5 mins away from pheasants, pigeons n woodcock.

5 mins away from wild trout n salmon (haven't fished for a while mind!).

30 minutes away from the grouse moors.

20 minutes away from the coastline line for cod and bass!

Would love to go to the Black Forrest and Africa mind!!  think a would just takes shots with the camera though!


----------



## harrigab (Aug 21, 2011)

Kevin said:


> Right where I am!
> 
> 5 mins away from pheasants, pigeons n woodcock.
> 
> ...


sounds like you live near me Kevin....hang on, you're not that far away, Co. Durham (iirc)


----------



## einspänner (Sep 8, 2012)

I'm just a little curious about your comment on Americans removing ceremony from daily life. I'm not looking to start an argument as we all have opinions on different ways of life. Could you please give me a few examples? Thanks and safe hunting where ever you go.
Mike
[/quote]

Thanks for the question, Mike. My statement was pretty vague and deserves some fleshing out.

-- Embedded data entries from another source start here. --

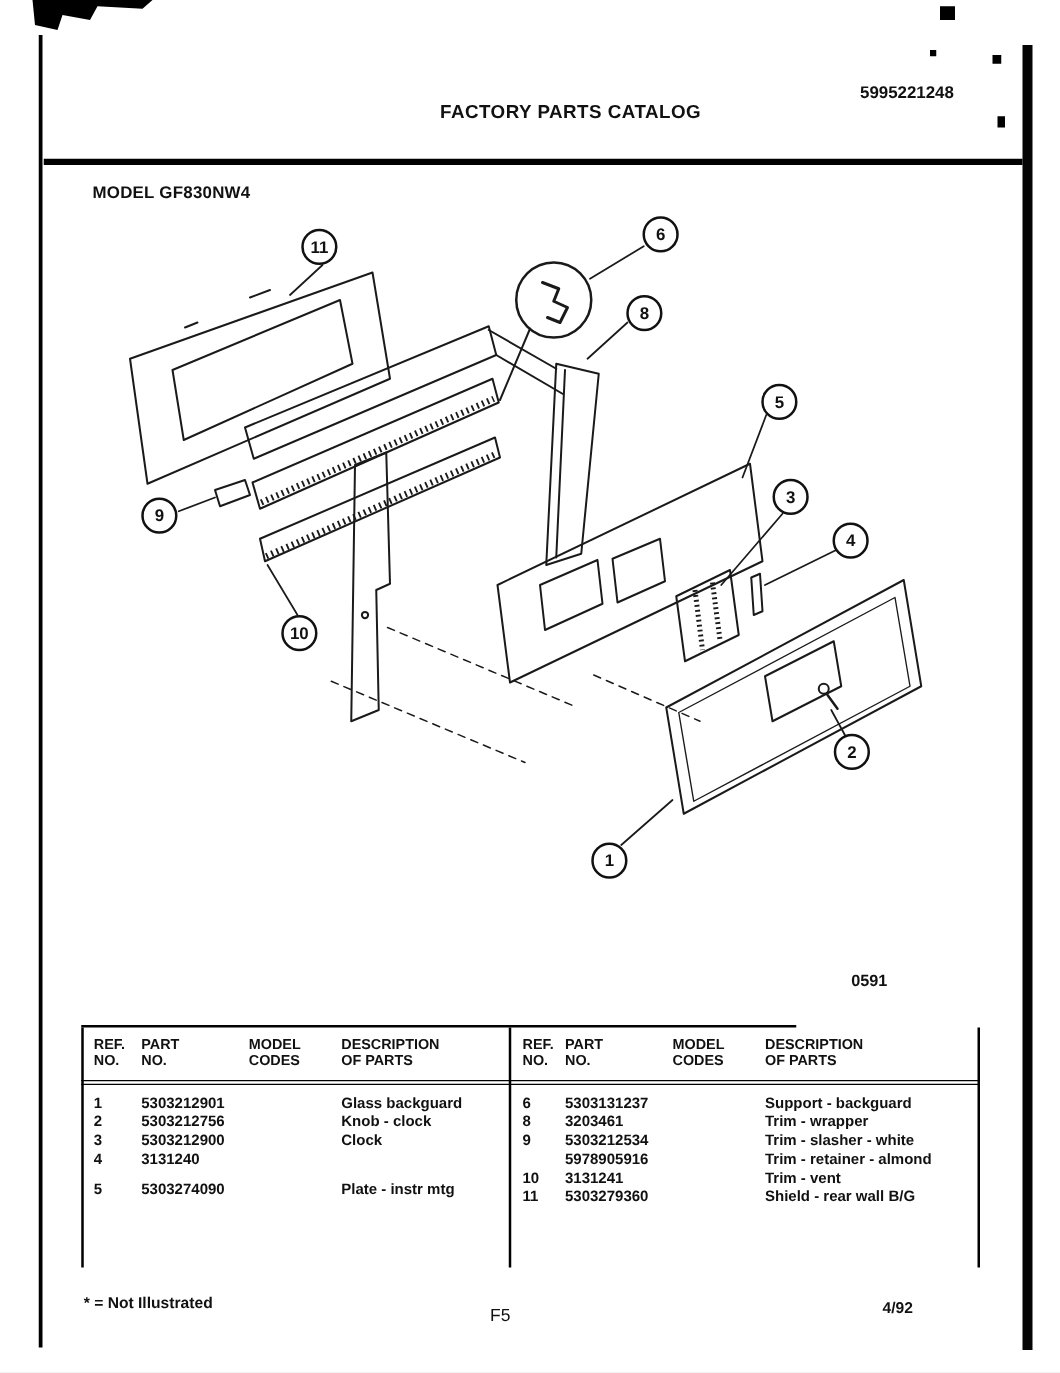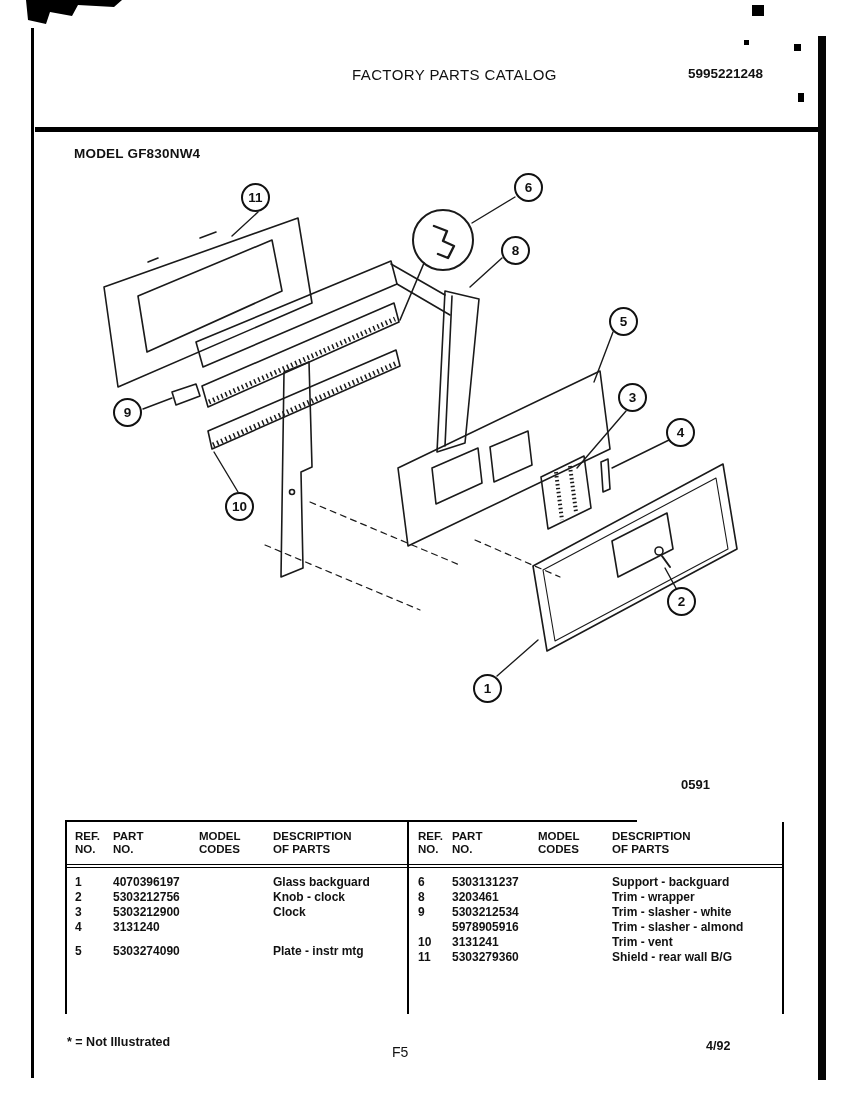"FACTORY PARTS CATALOG" .cat-title { font-weight: 400 -> 700; top: 66px -> 81px }
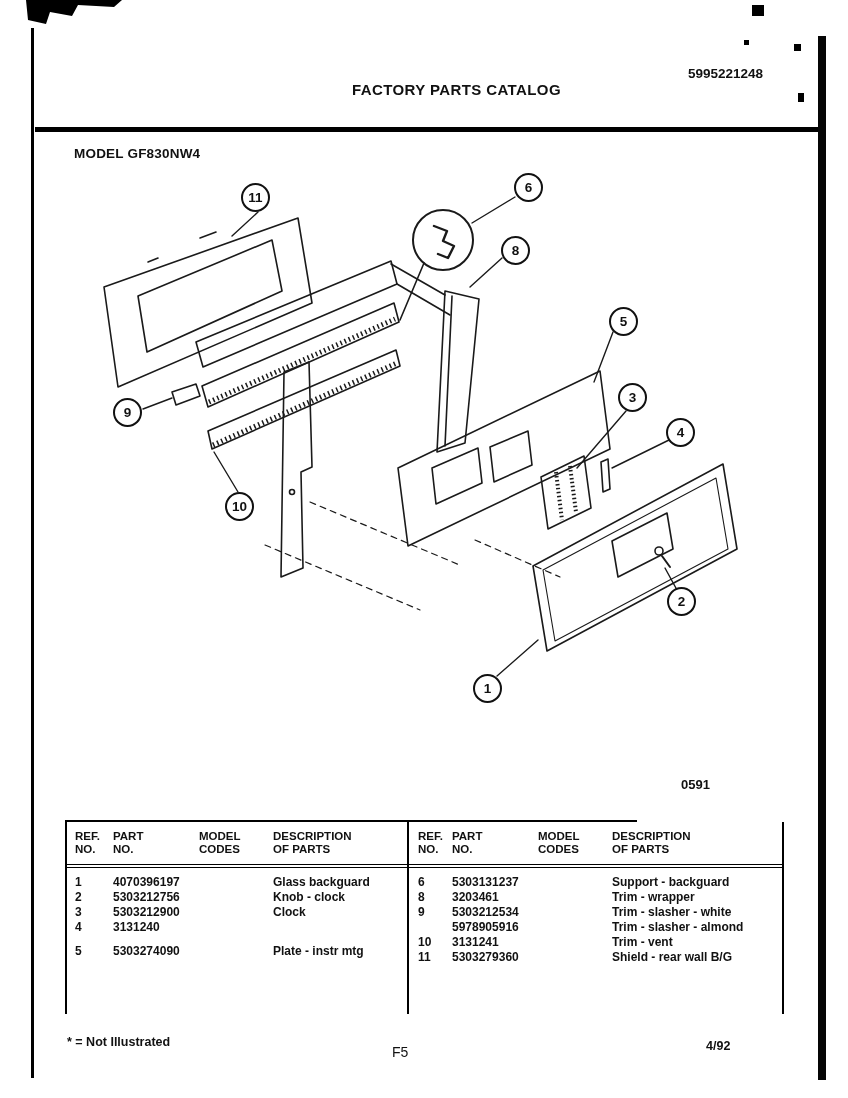"4070396197" div.td { text: 4070396197 -> 5303212901 }
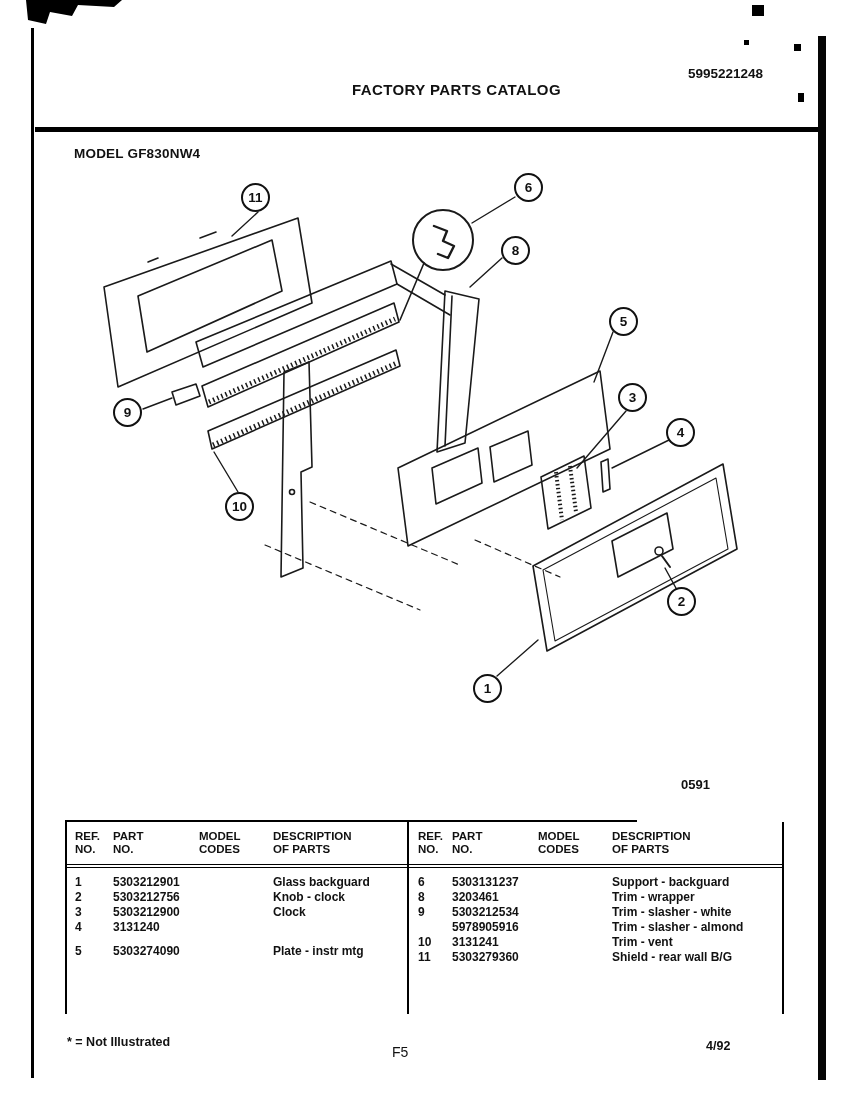"Trim - slasher - almond" div.td { text: slasher -> retainer }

The US does have it rituals--fireworks on the 4th, Thanksgiving parades, Easter egg hunts, etc.--but I believe the vast geographic area we take up combined with the melting pot of cultures and our relatively short existence makes it difficult to preserve the rituals themselves or at least the meaning behind them. There's also a history of groups rejecting their heritage to assimilate or avoid persecution--think German-Americans during the two World Wars. A couple examples of lost meaning are Mardi Gras and St. Patrick's Day. These have basically become highly commercialized days of excessive drinking with the original religious significance removed. 
So maybe it's not fair to say that Americans remove ceremony from daily life, but our traditions tend to be within a smaller grouping like a family or they are a caricature of the original. Having lived in Germany, American Oktoberfests come to mind for the latter.  These are of course just my observations and I mean no offense. It's not even a uniquely American phenomenon, but living here it's easier for me to notice the effects. If you have any thoughts on this, I'd love to hear them. 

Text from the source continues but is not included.